# [SOURCE INFORMATION]
———
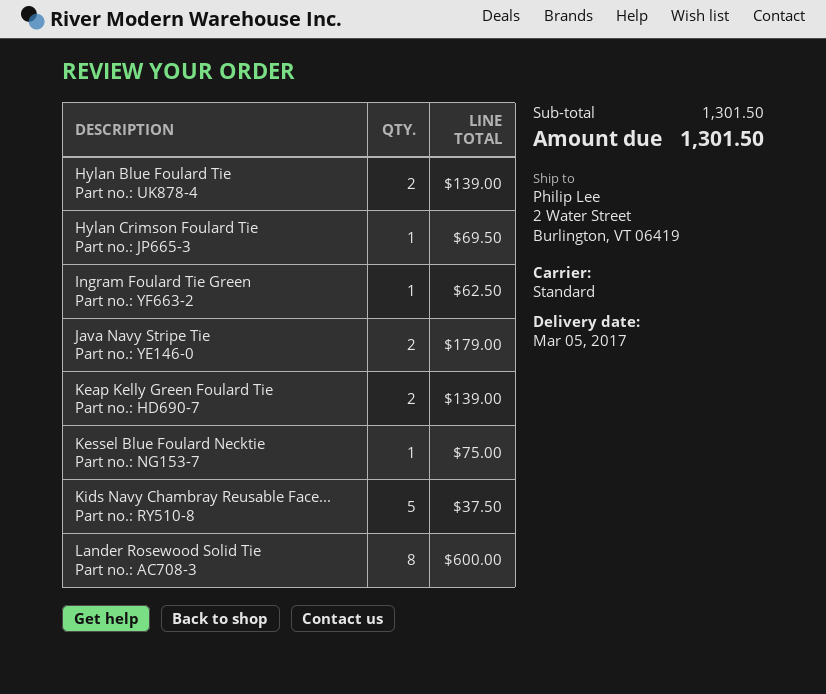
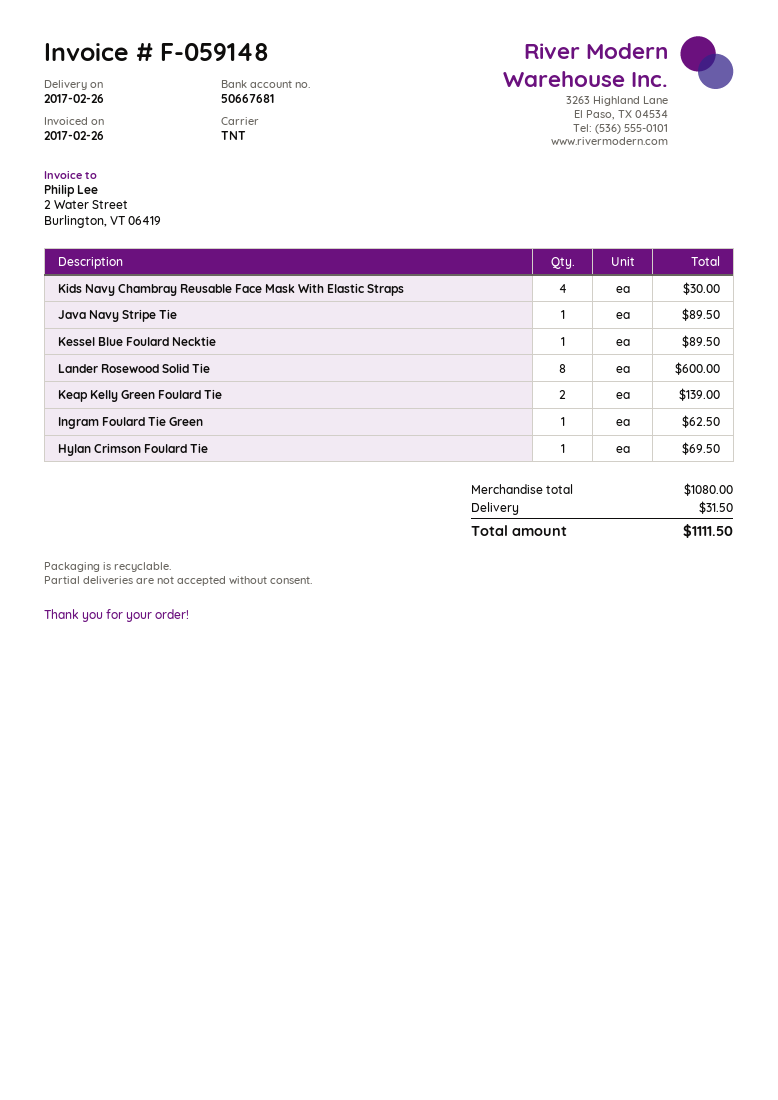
delivery date: 2017-03-05 -> 2017-02-26
shipping method: standard -> TNT
Hylan Blue Foulard Tie: 2 for 139.00 -> none
Java Navy Stripe Tie: 2 for 179.00 -> 1 for 89.50
Kessel Blue Foulard Necktie: 1 for 75.00 -> 1 for 89.50
Kids Navy Chambray Reusable Face...: 5 for 37.50 -> 4 for 30.00
subtotal: 1301.50 -> 1080.00
shipping: none -> 31.50
total: 1301.50 -> 1111.50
———
Copy, exactly as written, the lines above, beginning with the one that contains "subtotal: 1301.50 -> 1080.00" and ending with the last.

subtotal: 1301.50 -> 1080.00
shipping: none -> 31.50
total: 1301.50 -> 1111.50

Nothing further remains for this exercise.